15. Using AR tends to drains resources that could certainly be used for other educational priorities. The program is not cheap. As librarians are losing their jobs in the current economic downturn, the pressure to build up the AR library collection grows. For each $15 hardback purchase, there is an additional cost of close to $3 for the AR quiz. This amounts to a de facto 20% tax on library acquisitions. Another way to look at this is that a school library able to purchase 300 new books a year will only be able to purchase 250 because of the AR program. AR costs that library and those students 50 books per year.

16. Using AR tends to minimize the teaching and instructional practice in diagnostically-based reading strategies. The STAR Test is hardly diagnostic in terms of the full spectrum of reading skills, despite its flimsy claims to point out potential reading issues in the teacher reports. AR neither assesses, nor teaches phonemic awareness, decoding/word attack, syllabication, vocabulary, or reading comprehension strategies.

17. Using AR tends to limit differentiated instruction. Students are not grouped by ability or skill deficits with AR. The teacher does not spend additional time with remedial students for AR. Students do not receive different instruction according to their abilities. Worse yet, many teachers wrongly perceive AR as differentiated instruction because all of their students are reading books at their own reading levels. Again, there is no reading instruction in AR.

Research Base

18. Although a plethora of research studies involving AR are cited on the Renaissance Learning website, the research base is questionable at best. Few of the AR studies meet the strict research criteria of the Institute of Education Services What Works Clearinghouse. Control groups are always the sticky point when evaluating reading programs. The AR program is no exception.
Stephen Krashen summarizes the research findings regarding AR as follows:
Accelerated Reader consists of four elements: (1) books, (2) reading time, (3) tests, and, usually, (4) prizes. Because there is clear evidence that factors (1) and (2) are effective in encouraging reading and promoting literacy development (Krashen, 1993), the obvious study that needs to be done is to compare the effects of all four factors with (1) and (2) only.

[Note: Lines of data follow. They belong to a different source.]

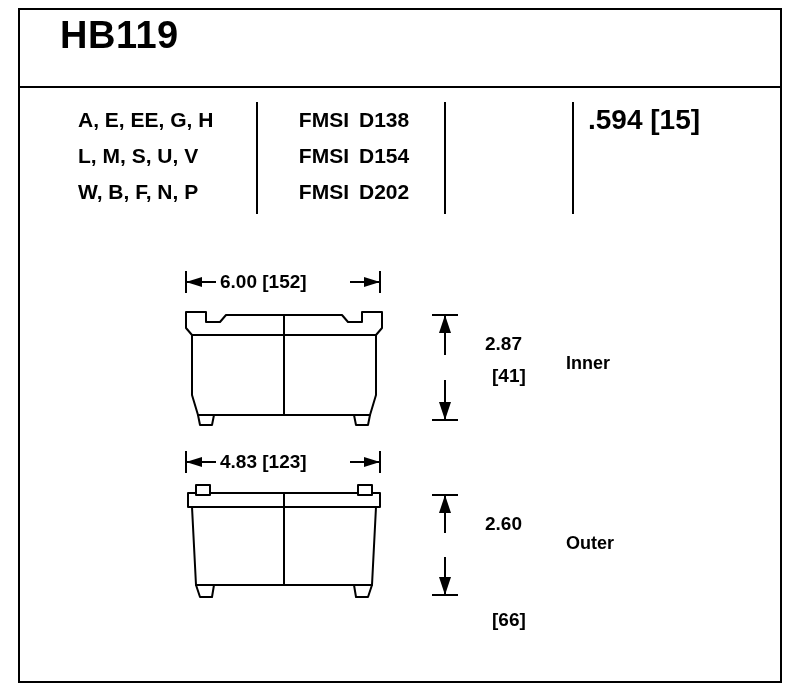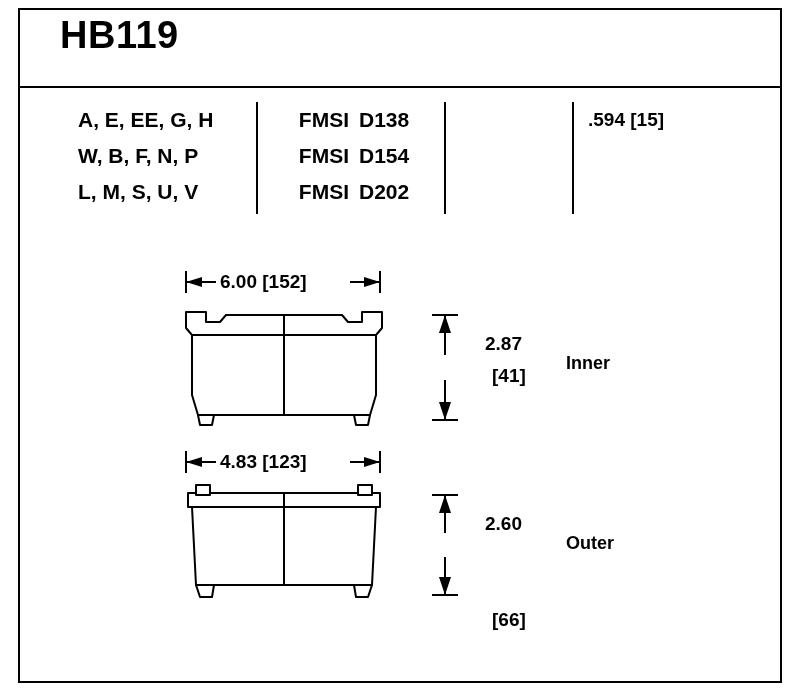--- a/index.html
+++ b/index.html
@@ -93,21 +93,21 @@
     line-height: 36px;
     white-space: nowrap;
   }
   .col-fmsi .lbl { margin-right: 10px; }
 
   .col-thickness {
     position: absolute;
     left: 528px;
     top: 0;
     width: 170px;
-    font-size: 19px;
+    font-size: 28px;
     font-weight: bold;
     line-height: 36px;
     white-space: nowrap;
   }
 
   
   .drawing {
     position: absolute;
     left: 20px;
     top: 255px;
@@ -162,22 +162,22 @@
   <div class="frame"></div>
 
   <div class="part-number">HB119</div>
 
   <div class="rule-top"></div>
 
   <div class="spec-table">
 
     <div class="col-compounds">
       <div class="row">A, E, EE, G, H</div>
+      <div class="row">L, M, S, U, V</div>
       <div class="row">W, B, F, N, P</div>
-      <div class="row">L, M, S, U, V</div>
     </div>
 
     <div class="vline vline-1"></div>
     <div class="vline vline-2"></div>
     <div class="vline vline-3"></div>
 
     <div class="col-fmsi">
       <div class="row">
         <span class="lbl">FMSI</span><span>D138</span>
       </div>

After reviewing the research on Accelerated Reader, I have concluded that this has yet to be done: Accelerated Reader studies usually compare Accelerated Reader to doing nothing, and the few attempts to do the needed comparison have been flawed (Krashen, 2004) See www.sdkrashen.com for more analysis.

According to the United States Department of Education Institute for Educational Sciences (IES What Works Clearinghouse, August 2010), Accelerated Reader™ was found to have no discernible effects on reading fluency or comprehension for adolescent learners.

The writer of this article, Mark Pennington is an MA reading specialist and educational author of the comprehensive reading intervention curriculum, Teaching Reading Strategies.

I am so happy Highcroft decided not to implement the AR program, and now I have validation not to implement it anytime soon.